Category Archives: Learning from Jesus

The articles in Learning from Jesus have specific principles we can apply to our life and our relationship with others.

God Loves Pink Monkeys

There is a legend about a “pink monkey” which describes a behavioral experiment involving a group of monkeys. Supposedly, some behaviorists dyed one monkey pink and returned it to the monkey group. After a brief perusal of the pink monkey, the other monkeys attacked it so viciously that the researchers had to rescue the pink monkey.

This “Pink Monkey” experiment is not true, but rather a social parable about how human beings tend to treat those who are different. More often than not we tend to push off to the side those who are different; those who don’t readily fit into our picture of the norm.

Differences can include physical appearance, intellectual ability, physical ability or disability, personality, emotional states, mental health challenges and the like.  The “pink monkey” in the parable was different. He no longer blended in with the tribe. Therefore, he was suspect, he was isolated and attacked.

The sad part of this “pink monkey” story is that I learned about it through a high school girl. She read about the “Pink Monkey” experiment and likened it to in her peer group  – feeling the attack of disapproval, rejection and indifference. She believes herself to be a “Pink Monkey” rather that a wondrous creation of God reflecting His image.

This may be an extreme conclusion for her to draw, and may not totally reflect the whole reality of her situation, but it is how this young woman feels. I was deeply moved by this girl’s feelings and had to ask myself, “How am I doing at loving and accepting those who are different from the norm or from my expectations and standards?”

God Created “Pink Monkeys*” (*Please note I am in no way saying that man is a monkey, or that people who are different are monkeys. I am using this term to refer to all those who stand out from the norm like the “pink monkey in the story.)

I want to advocate that we see beyond the “pink” to the beauty of God in each person. “Pink Monkeys” are created in the image of God just as is everyone else.

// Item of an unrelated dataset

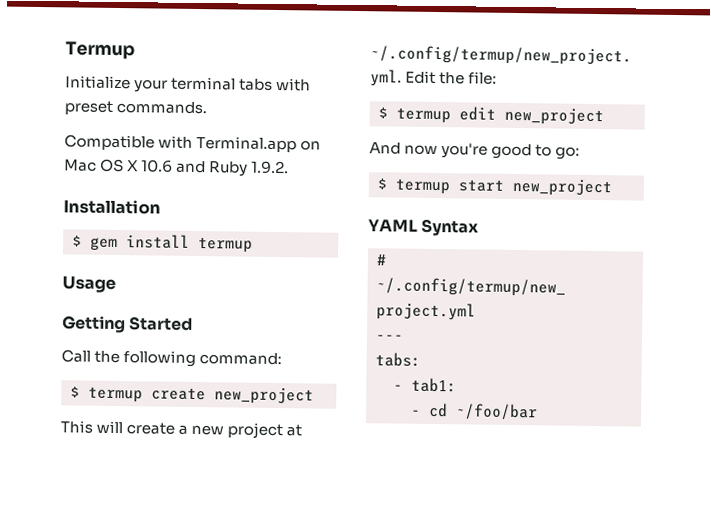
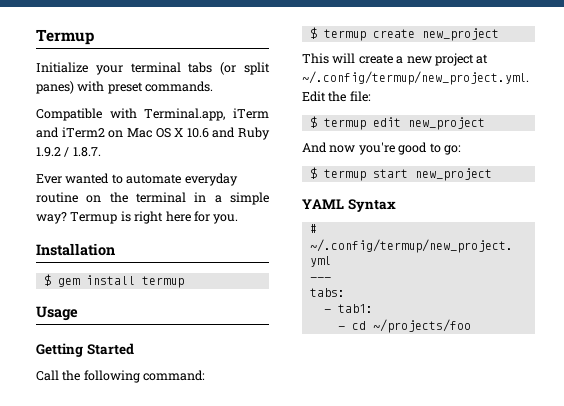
(274, 84) none -> [220,62,270,75] [36,81,74,94] (or split panes)
[196,135,298,153] Terminal.app -> [144,108,269,121] [36,127,105,138] Terminal.app, iTerm and iTerm2
[251,160,290,175] 1.9.2. -> [36,147,101,157] [36,173,238,186] [36,192,269,205] [36,211,239,224] 1.9.2 / 1.8.7. // Ever wanted to automate everyday routine on the terminal in a simple way? Termup is right here for you.
[455,403,538,421] ~/foo/bar -> [372,319,471,333] ~/projects/foo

  • “These are the family records of the descendants of Adam. On the day that God created man, He made him in the likeness of God…” Genesis 5:1
  • “So God created man in His own image; in the image of God He created him; male and female He created them.” Genesis 1:17
  • “But now, O Lord, you are our Father;we are the clay, and you are our potter; we are all the work of your hand.” Isaiah 64:8

God creates us to reflect Him, His intelligence, creativity, capacity for love, mercy and so on. Each person in some way reflects God. People will look very different; have differing degrees of intellectual ability, different personalities, and contrasting emotional states. The type or amount of these qualities does not change the image of God within that person.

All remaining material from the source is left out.